Brazilian MPs seek a meet with Snowden
Photo: RIA Novosti
Lawmakers in Brazil are seeking a meeting with fugitive ex-US intelligence consultant Edward Snowden, who leaked documents showing the United States allegedly cyber-spied on Brazil, officials said Monday.
Foreign relations and defense committee members will meet Tuesday with Russia’s Ambassador in Brasilia Sergey Akopov on how a congressional panel might be allowed to meet with Snowden, whom Russia has granted asylum.
Brazilian broadcaster TV Globo has reported the NSA eavesdropped on Brazilian President Dilma Rousseff, some of her aides and the state oil giant Petrobras.
When the first allegations emerged at the beginning of the month, Brazil’s government summoned the US ambassador over the affair.
Rousseff has also halted preparations for a visit to the United States, scheduled for October 23, pending an explanation from Washington over the allegations.
Snowden’s disclosures are continuing to trickle out in the British Guardian newspaper and other publications.
The United States wants Russia to hand over Snowden so he can be investigated over the leaks.
Voice of Russia, AFP
We want to question Snowden closely to ensure that Brazil can protect itself – Brazilian MP
Ivan Valente, President of the Socialism and Freedom Party of Brazil, Member of the Chamber of Deputies of the National Congress of Brazil, Member of the Foreign Relations Committee, has initiated a visit to Russia by Brazilian MPs to meet Edward Snowden. He elaborates on how the idea occurred to him, in an interview with the Voice of Russia.
VOR: Mr. Valente, how did the idea of this kind of travel to Russia occur to you?
Valente: We’ve been receiving information from Snowden piece after piece, in the form of reports that sometimes are published by the media. We are gradually getting the idea of the scale of the US spying activities, spying on all of the world citizens, including the US citizens. It follows from Snowden’s reports that the US is also spying on Brazilians by hacking their email accounts and reading their messages. The President of Brazil and the Republic of Brazil are also being spied on. This is also true of major companies, like Petrobras, which are strategically important. The US is after commercial secrets of such companies. We see this as a flagrant violation of Brazil’s sovereignty and integrity.

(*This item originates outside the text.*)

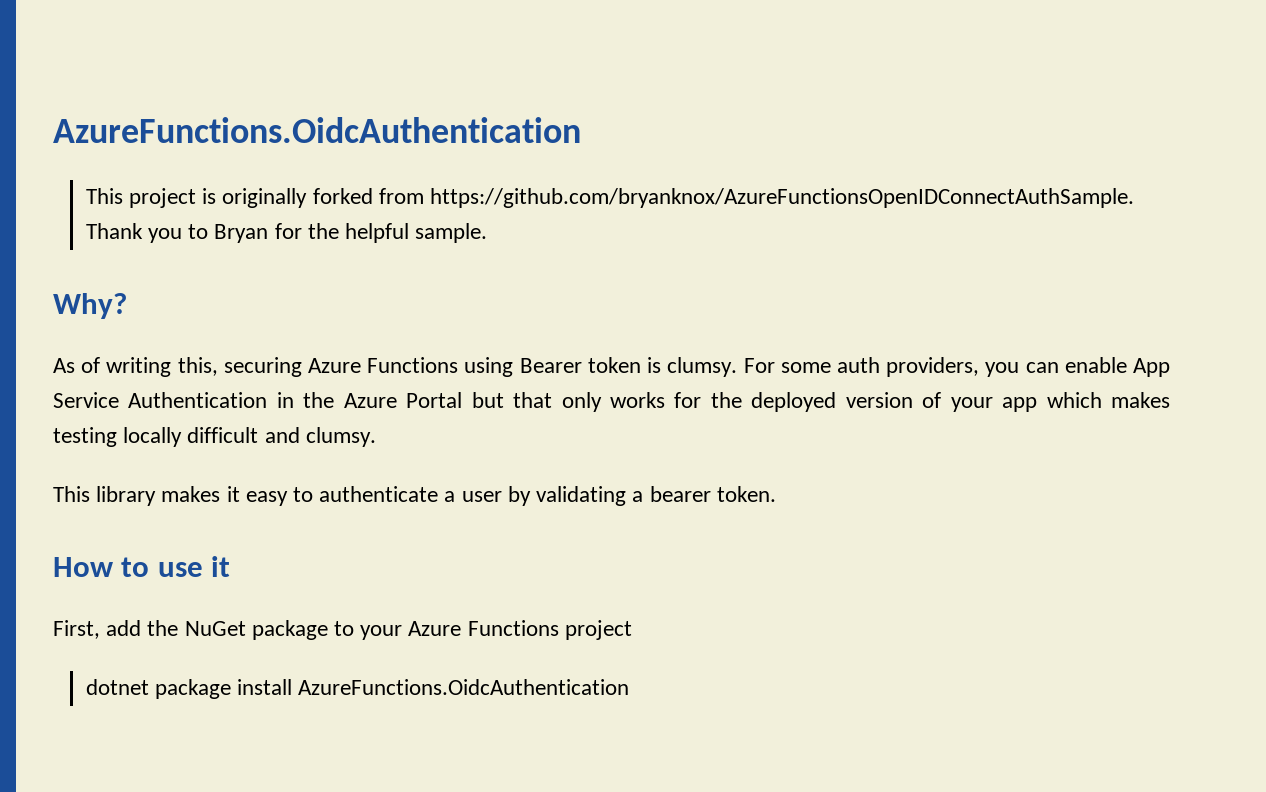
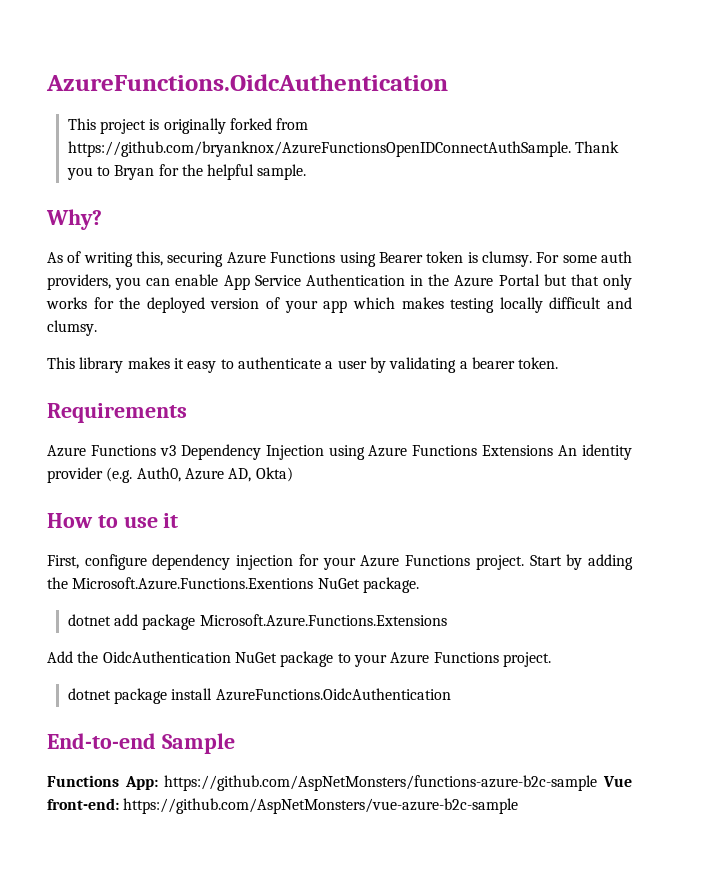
(776, 494) none -> [47,403,187,423] [47,444,633,460] [47,467,293,483] // Requirements // Azure Functions v3 Dependency Injection using Azure Functions Extensions An identity provider (e.g. Auth0, Azure AD, Okta)
[106,620,179,636] add the -> [84,554,634,570] [47,577,419,593] [67,614,447,630] [47,651,231,663] configure dependency injection for your Azure Functions project. Start by adding the Microsoft.Azure.Functions.Exentions NuGet package. // dotnet add package Microsoft.Azure.Functions.Extensions // Add the OidcAuthentication
[564,620,632,640] project -> [502,652,551,667] project.
(630, 687) none -> [47,733,235,754] [47,775,632,791] [47,798,519,814] // End-to-end Sample // Functions App: https://github.com/AspNetMonsters/functions-azure-b2c-sample Vue front-end: https://github.com/AspNetMonsters/vue-azure-b2c-sample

We asked a US journalist Glenn Greenwald during the recent Federal Senate hearings if the information he received from Snowden was exhaustive. He said it was only the tip of the iceberg. We decided then that we should contact the source of that information directly. The point is that Brazil was badly affected by that situation, and President Dilma Rousseff has even put on hold preparations for her state visit to the United States. The visit is now up in the air. We as lawmakers cannot remain uninvolved in the face of such a threat to national sovereignty. For Brazil to be able to protect itself politically, diplomatically and technologically, we should know the extent, to which the mechanisms in question have been operational, mechanisms that Edward Snowden is well aware of, and he has already submitted to the world the shocking details of the US vision of the police function that Washington has taken upon itself, that of a global Big Brother.
The US government has offered no reasonably believable explanations to us, and all signs are we will never get such explanations. So, since they are not about to change their policy, we should protect ourselves on our own. One protection method is to get the maximum of information from Edward Snowden, so we will ask the Russian government to provide us with this kind of opportunity.
VOR: The Deputies then see the information that they have received from Glenn Greenwald, who makes his home in Brazil, as insufficient?
Valente: Greenwald has rendered an important service to us. He has received some documents from Snowden and has shared them with us to the extent possible. But let me emphasize again that he told the Brazilian Senate that his documents are but the tip of the iceberg of the intelligence that is currently at Snowden’s disposal.
VOR: President Putin made the granting of shelter to Snowden conditional on the non-divulgence of classified information in what may damage the interests of Russia’s US partners. How do you think you will manage to get more information from Edward Snowden in this context?
Valente: The Russian government surely has certain rules for those whom Russia grants political asylum, such people as Snowden. We are not going to make any statements or divulge any classified information on Russian territory. We just want to question Snowden closely and get the maximum possible information about Brazil from him. We will then use that information and make it public in Brazil.